*** Block opens ***

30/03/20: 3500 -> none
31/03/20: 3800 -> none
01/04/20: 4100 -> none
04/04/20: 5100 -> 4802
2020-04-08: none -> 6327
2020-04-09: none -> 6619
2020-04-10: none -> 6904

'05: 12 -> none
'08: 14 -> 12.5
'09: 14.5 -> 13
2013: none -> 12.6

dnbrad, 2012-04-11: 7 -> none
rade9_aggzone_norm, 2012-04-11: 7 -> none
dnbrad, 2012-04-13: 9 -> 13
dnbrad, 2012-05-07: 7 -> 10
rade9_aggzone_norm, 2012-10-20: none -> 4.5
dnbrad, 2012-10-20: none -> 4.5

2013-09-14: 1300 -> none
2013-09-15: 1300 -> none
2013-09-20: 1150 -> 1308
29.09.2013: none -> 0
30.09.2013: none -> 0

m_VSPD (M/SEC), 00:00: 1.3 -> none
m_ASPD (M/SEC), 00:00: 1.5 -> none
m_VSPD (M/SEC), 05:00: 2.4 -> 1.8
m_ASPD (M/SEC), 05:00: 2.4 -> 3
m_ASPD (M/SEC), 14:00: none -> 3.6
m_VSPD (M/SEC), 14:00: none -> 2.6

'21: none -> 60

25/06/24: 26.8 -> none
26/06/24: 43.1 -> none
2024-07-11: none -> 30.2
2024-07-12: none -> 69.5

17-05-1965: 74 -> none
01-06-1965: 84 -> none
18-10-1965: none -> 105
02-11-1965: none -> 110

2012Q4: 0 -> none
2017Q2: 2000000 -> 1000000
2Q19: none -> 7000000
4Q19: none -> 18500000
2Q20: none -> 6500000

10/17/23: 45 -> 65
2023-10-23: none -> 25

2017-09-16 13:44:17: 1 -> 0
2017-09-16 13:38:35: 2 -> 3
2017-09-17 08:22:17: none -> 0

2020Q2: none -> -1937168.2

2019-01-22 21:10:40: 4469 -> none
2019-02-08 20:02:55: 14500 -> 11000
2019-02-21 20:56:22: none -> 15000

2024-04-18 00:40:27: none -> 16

*** Block closes ***

TASK TO CARRY OUT: From the records above, repeat exactly the lines from the one with "2020-04-10: none -> 6904" through the one with "m_VSPD (M/SEC), 00:00: 1.3 -> none", both included.

SOLUTION TO THIS PROBLEM:
2020-04-10: none -> 6904

'05: 12 -> none
'08: 14 -> 12.5
'09: 14.5 -> 13
2013: none -> 12.6

dnbrad, 2012-04-11: 7 -> none
rade9_aggzone_norm, 2012-04-11: 7 -> none
dnbrad, 2012-04-13: 9 -> 13
dnbrad, 2012-05-07: 7 -> 10
rade9_aggzone_norm, 2012-10-20: none -> 4.5
dnbrad, 2012-10-20: none -> 4.5

2013-09-14: 1300 -> none
2013-09-15: 1300 -> none
2013-09-20: 1150 -> 1308
29.09.2013: none -> 0
30.09.2013: none -> 0

m_VSPD (M/SEC), 00:00: 1.3 -> none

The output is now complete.